◆ DIRECTIONS FOR THIS TASK:
A verbatim copy of the listing is the expected output.

◆ RECORDS PROVIDED:
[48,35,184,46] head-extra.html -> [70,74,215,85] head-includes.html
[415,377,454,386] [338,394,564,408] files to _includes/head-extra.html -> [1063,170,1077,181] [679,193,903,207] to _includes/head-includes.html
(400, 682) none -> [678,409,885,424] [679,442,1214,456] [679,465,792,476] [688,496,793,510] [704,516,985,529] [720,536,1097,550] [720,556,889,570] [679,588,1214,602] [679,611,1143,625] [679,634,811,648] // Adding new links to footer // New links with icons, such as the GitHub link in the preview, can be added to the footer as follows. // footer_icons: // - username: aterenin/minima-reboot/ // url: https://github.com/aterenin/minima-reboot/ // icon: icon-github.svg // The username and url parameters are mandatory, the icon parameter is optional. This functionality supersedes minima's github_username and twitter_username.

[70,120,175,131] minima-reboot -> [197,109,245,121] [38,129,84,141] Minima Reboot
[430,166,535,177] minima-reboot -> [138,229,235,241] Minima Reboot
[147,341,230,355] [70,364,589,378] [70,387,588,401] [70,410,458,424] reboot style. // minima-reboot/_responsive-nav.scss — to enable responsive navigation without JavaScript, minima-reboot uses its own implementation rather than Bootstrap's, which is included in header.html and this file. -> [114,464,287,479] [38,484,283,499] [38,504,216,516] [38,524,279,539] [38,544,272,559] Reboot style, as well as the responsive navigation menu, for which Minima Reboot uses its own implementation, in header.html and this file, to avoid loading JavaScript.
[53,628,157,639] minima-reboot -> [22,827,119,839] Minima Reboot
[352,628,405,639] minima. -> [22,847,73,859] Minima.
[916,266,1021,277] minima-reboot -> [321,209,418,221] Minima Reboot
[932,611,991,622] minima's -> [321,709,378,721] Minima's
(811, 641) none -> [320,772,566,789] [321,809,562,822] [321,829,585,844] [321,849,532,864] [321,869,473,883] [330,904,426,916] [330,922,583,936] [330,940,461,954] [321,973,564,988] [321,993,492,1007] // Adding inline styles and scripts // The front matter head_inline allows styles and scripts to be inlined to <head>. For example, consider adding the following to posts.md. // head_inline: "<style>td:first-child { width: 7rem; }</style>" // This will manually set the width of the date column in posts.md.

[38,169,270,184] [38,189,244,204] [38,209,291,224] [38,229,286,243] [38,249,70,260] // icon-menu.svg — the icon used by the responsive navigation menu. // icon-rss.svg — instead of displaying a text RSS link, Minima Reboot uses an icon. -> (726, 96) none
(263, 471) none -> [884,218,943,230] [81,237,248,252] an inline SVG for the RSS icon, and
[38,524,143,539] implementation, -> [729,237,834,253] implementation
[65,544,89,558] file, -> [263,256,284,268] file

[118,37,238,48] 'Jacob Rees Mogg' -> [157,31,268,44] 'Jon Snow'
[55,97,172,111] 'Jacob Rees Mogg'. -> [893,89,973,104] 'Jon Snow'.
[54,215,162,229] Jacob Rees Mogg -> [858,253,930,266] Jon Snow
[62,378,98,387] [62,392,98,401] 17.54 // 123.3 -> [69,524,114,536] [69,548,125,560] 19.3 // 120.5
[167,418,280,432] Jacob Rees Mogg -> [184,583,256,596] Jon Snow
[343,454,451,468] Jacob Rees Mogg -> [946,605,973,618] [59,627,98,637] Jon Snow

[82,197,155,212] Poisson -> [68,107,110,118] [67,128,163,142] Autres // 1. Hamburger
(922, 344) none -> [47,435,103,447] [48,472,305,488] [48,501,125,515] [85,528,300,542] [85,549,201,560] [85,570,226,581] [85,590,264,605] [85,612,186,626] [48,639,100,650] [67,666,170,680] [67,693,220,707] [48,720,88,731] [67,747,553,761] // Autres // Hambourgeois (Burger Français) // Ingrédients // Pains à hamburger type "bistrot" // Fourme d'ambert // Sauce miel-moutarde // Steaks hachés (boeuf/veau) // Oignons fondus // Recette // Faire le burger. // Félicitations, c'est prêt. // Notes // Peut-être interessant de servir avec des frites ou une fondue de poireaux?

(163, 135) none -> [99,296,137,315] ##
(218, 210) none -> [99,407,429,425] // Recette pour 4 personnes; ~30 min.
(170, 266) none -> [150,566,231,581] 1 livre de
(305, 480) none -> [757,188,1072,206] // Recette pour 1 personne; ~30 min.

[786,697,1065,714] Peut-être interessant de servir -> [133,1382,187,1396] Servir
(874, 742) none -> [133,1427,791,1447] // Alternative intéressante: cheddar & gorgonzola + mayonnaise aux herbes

◆ EXPECTED OUTPUT:
[48,35,184,46] head-extra.html -> [70,74,215,85] head-includes.html
[415,377,454,386] [338,394,564,408] files to _includes/head-extra.html -> [1063,170,1077,181] [679,193,903,207] to _includes/head-includes.html
(400, 682) none -> [678,409,885,424] [679,442,1214,456] [679,465,792,476] [688,496,793,510] [704,516,985,529] [720,536,1097,550] [720,556,889,570] [679,588,1214,602] [679,611,1143,625] [679,634,811,648] // Adding new links to footer // New links with icons, such as the GitHub link in the preview, can be added to the footer as follows. // footer_icons: // - username: aterenin/minima-reboot/ // url: https://github.com/aterenin/minima-reboot/ // icon: icon-github.svg // The username and url parameters are mandatory, the icon parameter is optional. This functionality supersedes minima's github_username and twitter_username.

[70,120,175,131] minima-reboot -> [197,109,245,121] [38,129,84,141] Minima Reboot
[430,166,535,177] minima-reboot -> [138,229,235,241] Minima Reboot
[147,341,230,355] [70,364,589,378] [70,387,588,401] [70,410,458,424] reboot style. // minima-reboot/_responsive-nav.scss — to enable responsive navigation without JavaScript, minima-reboot uses its own implementation rather than Bootstrap's, which is included in header.html and this file. -> [114,464,287,479] [38,484,283,499] [38,504,216,516] [38,524,279,539] [38,544,272,559] Reboot style, as well as the responsive navigation menu, for which Minima Reboot uses its own implementation, in header.html and this file, to avoid loading JavaScript.
[53,628,157,639] minima-reboot -> [22,827,119,839] Minima Reboot
[352,628,405,639] minima. -> [22,847,73,859] Minima.
[916,266,1021,277] minima-reboot -> [321,209,418,221] Minima Reboot
[932,611,991,622] minima's -> [321,709,378,721] Minima's
(811, 641) none -> [320,772,566,789] [321,809,562,822] [321,829,585,844] [321,849,532,864] [321,869,473,883] [330,904,426,916] [330,922,583,936] [330,940,461,954] [321,973,564,988] [321,993,492,1007] // Adding inline styles and scripts // The front matter head_inline allows styles and scripts to be inlined to <head>. For example, consider adding the following to posts.md. // head_inline: "<style>td:first-child { width: 7rem; }</style>" // This will manually set the width of the date column in posts.md.

[38,169,270,184] [38,189,244,204] [38,209,291,224] [38,229,286,243] [38,249,70,260] // icon-menu.svg — the icon used by the responsive navigation menu. // icon-rss.svg — instead of displaying a text RSS link, Minima Reboot uses an icon. -> (726, 96) none
(263, 471) none -> [884,218,943,230] [81,237,248,252] an inline SVG for the RSS icon, and
[38,524,143,539] implementation, -> [729,237,834,253] implementation
[65,544,89,558] file, -> [263,256,284,268] file

[118,37,238,48] 'Jacob Rees Mogg' -> [157,31,268,44] 'Jon Snow'
[55,97,172,111] 'Jacob Rees Mogg'. -> [893,89,973,104] 'Jon Snow'.
[54,215,162,229] Jacob Rees Mogg -> [858,253,930,266] Jon Snow
[62,378,98,387] [62,392,98,401] 17.54 // 123.3 -> [69,524,114,536] [69,548,125,560] 19.3 // 120.5
[167,418,280,432] Jacob Rees Mogg -> [184,583,256,596] Jon Snow
[343,454,451,468] Jacob Rees Mogg -> [946,605,973,618] [59,627,98,637] Jon Snow

[82,197,155,212] Poisson -> [68,107,110,118] [67,128,163,142] Autres // 1. Hamburger
(922, 344) none -> [47,435,103,447] [48,472,305,488] [48,501,125,515] [85,528,300,542] [85,549,201,560] [85,570,226,581] [85,590,264,605] [85,612,186,626] [48,639,100,650] [67,666,170,680] [67,693,220,707] [48,720,88,731] [67,747,553,761] // Autres // Hambourgeois (Burger Français) // Ingrédients // Pains à hamburger type "bistrot" // Fourme d'ambert // Sauce miel-moutarde // Steaks hachés (boeuf/veau) // Oignons fondus // Recette // Faire le burger. // Félicitations, c'est prêt. // Notes // Peut-être interessant de servir avec des frites ou une fondue de poireaux?

(163, 135) none -> [99,296,137,315] ##
(218, 210) none -> [99,407,429,425] // Recette pour 4 personnes; ~30 min.
(170, 266) none -> [150,566,231,581] 1 livre de
(305, 480) none -> [757,188,1072,206] // Recette pour 1 personne; ~30 min.

[786,697,1065,714] Peut-être interessant de servir -> [133,1382,187,1396] Servir
(874, 742) none -> [133,1427,791,1447] // Alternative intéressante: cheddar & gorgonzola + mayonnaise aux herbes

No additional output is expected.